When measured by volume, 65% of Britain's total waste is stored there, though it accounts for about 95% of the waste when measured by radioactivity.

It is also widely seen as the most complex nuclear facility in the world, because its waste is derived from a broad range of weapons and energy production - in the UK and abroad - during a period in history when the focus was more on quick solutions than on how to deal with their aftermath.

For the UK, the shipment goes one step towards reversing the country's reputation as the nuclear dustbin of the world - although, over time, it will also lead to a fall in revenue from nations currently paying for their nuclear waste to be stored at Sellafield.

Image showing nuclear waste flask and locator map
The UK plans to return 1,850 flasks of waste over the next 10 years, averaging about one shipment per year.
Each flask contains 28 stainless steel canisters of Highly Active Waste (HAW) in solid glass form.
They will be sent by rail to Barrow in Furness and from there shipped to Japan via an undisclosed route, arriving before the end of March 2010.

Domestic challenge

In about 10 years, high-level nuclear waste, equivalent to the waste created by the nuclear fuel received, will have been returned to all Sellafield's foreign customers.

Afterwards, the UK will nevertheless be left with waste from decades of weapons programmes, research and energy production, which means the repatriation of waste will do little to provide a solution to the waste management challenge facing the UK.

Current nuclear waste storage facilities have evolved during the past 50 years, though they are still defined as temporary solutions.

Plans for the construction of an underground repository have been discussed for decades, but as yet, no firm decisions have been made.

In the meantime, the nuclear shipments will open up space in the current storage facilities, which have been designed to cope with much more high-level waste than is currently there.

Made in the UK

In simple terms, nuclear reprocessing involves cutting up spent nuclear fuel rods into small bits that are dissolved in acid.

Uranium and plutonium is extracted from the mix, and this can be reused to make new nuclear fuel, which is then returned to nuclear power plants.

The remainder is then waste in a liquid form.

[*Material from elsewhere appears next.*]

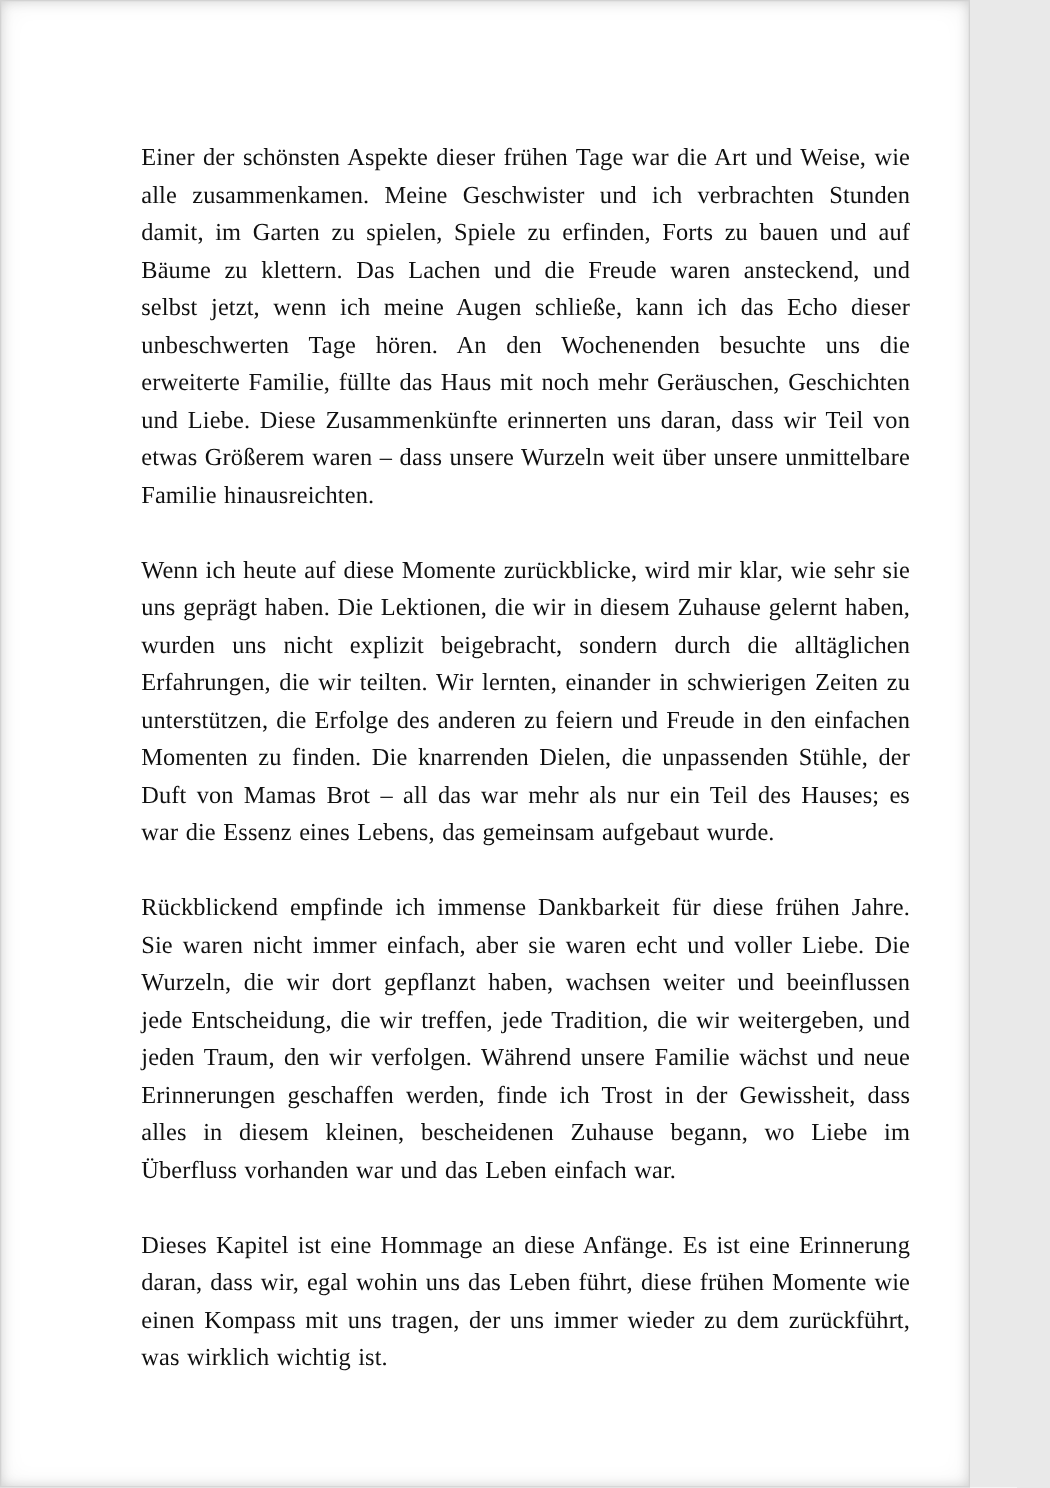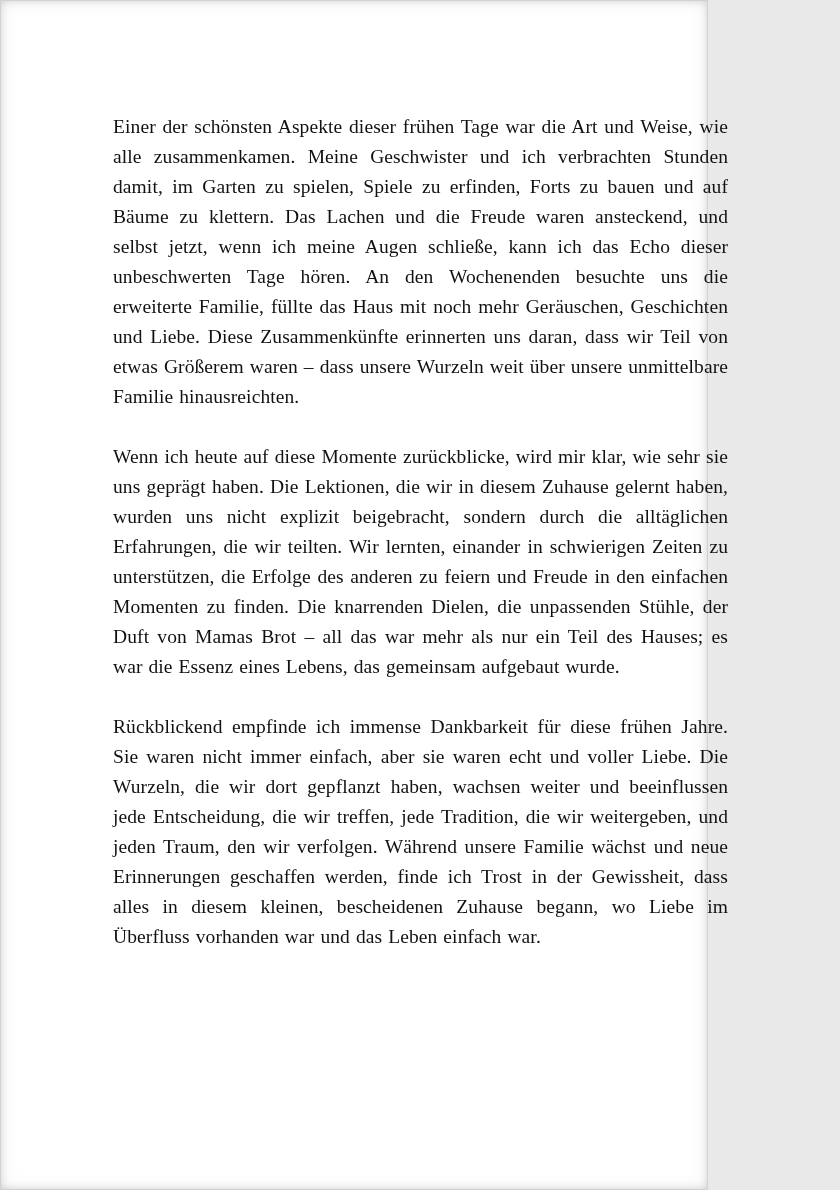"Einer der schönsten Aspekte dieser" .page { width: 708px -> 776px }
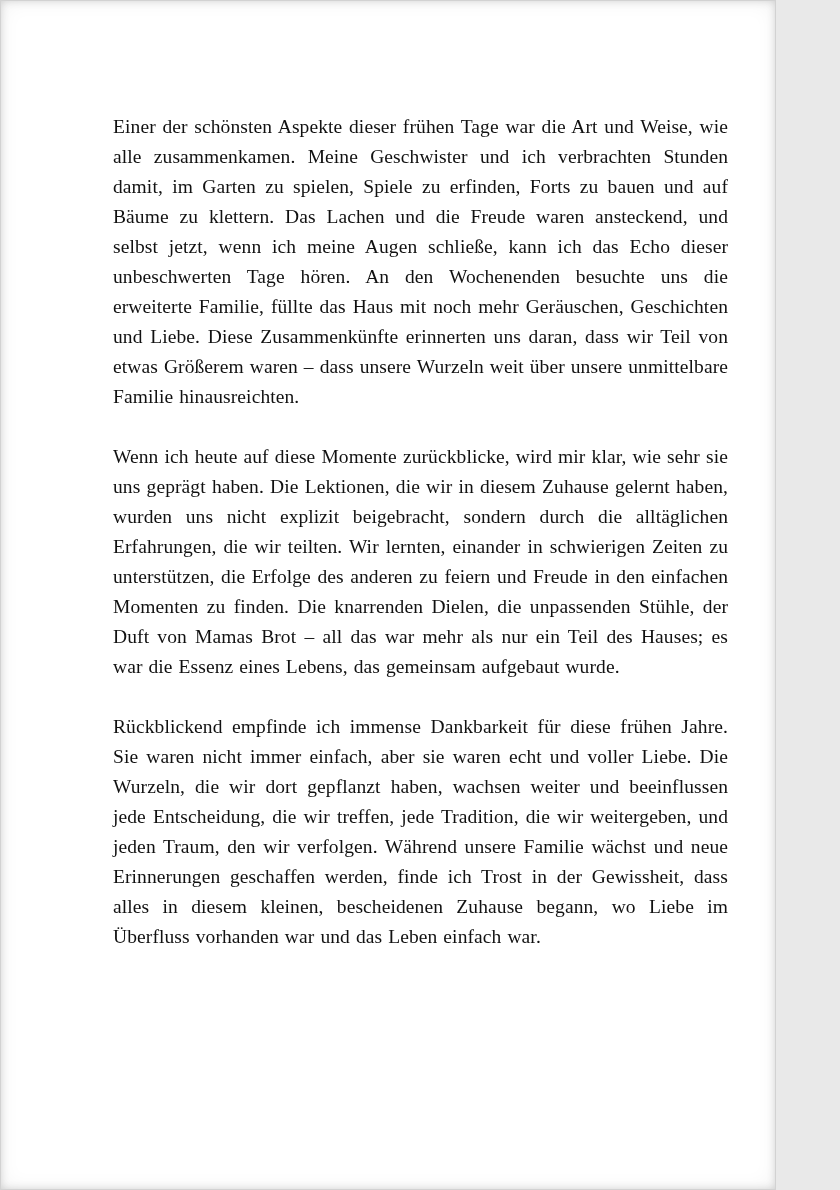"Dieses Kapitel ist eine Hommage" p { html: none -> <p>Dieses Kapitel ist eine Hommage an diese Anfänge. Es ist eine Erinnerung daran, dass wir, egal wohin uns das Leben führt, diese frühen Momente wie einen Kompass mit uns tragen, der uns immer wieder zu dem zurückführt, was wirklich wichtig ist.</p> }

This is kept in evaporation and storage tanks for long periods, eventually being reduced to a powdery substance that is then dissolved in liquid glass heated to some 1,100C.

This cocktail is then poured into steel canisters that resemble milk churns.

In the case of Sellafield, the high-level waste canisters are then stored in a massive building that looks like an ordinary warehouse from the outside.

Inside, the canisters are stacked on top of each other and the radioactivity is contained by about 10ft (3m) of concrete shielding and two-feet thick concrete lids.

In the future, the plan is to start treating spent fuel from nuclear power plants as waste, rather than trying to extract and reuse the plutonium and uranium to create new fuel.

Many in the nuclear industry seem convinced that this is not a sustainable way of working, given anticipated shortages of both these valuable chemical elements.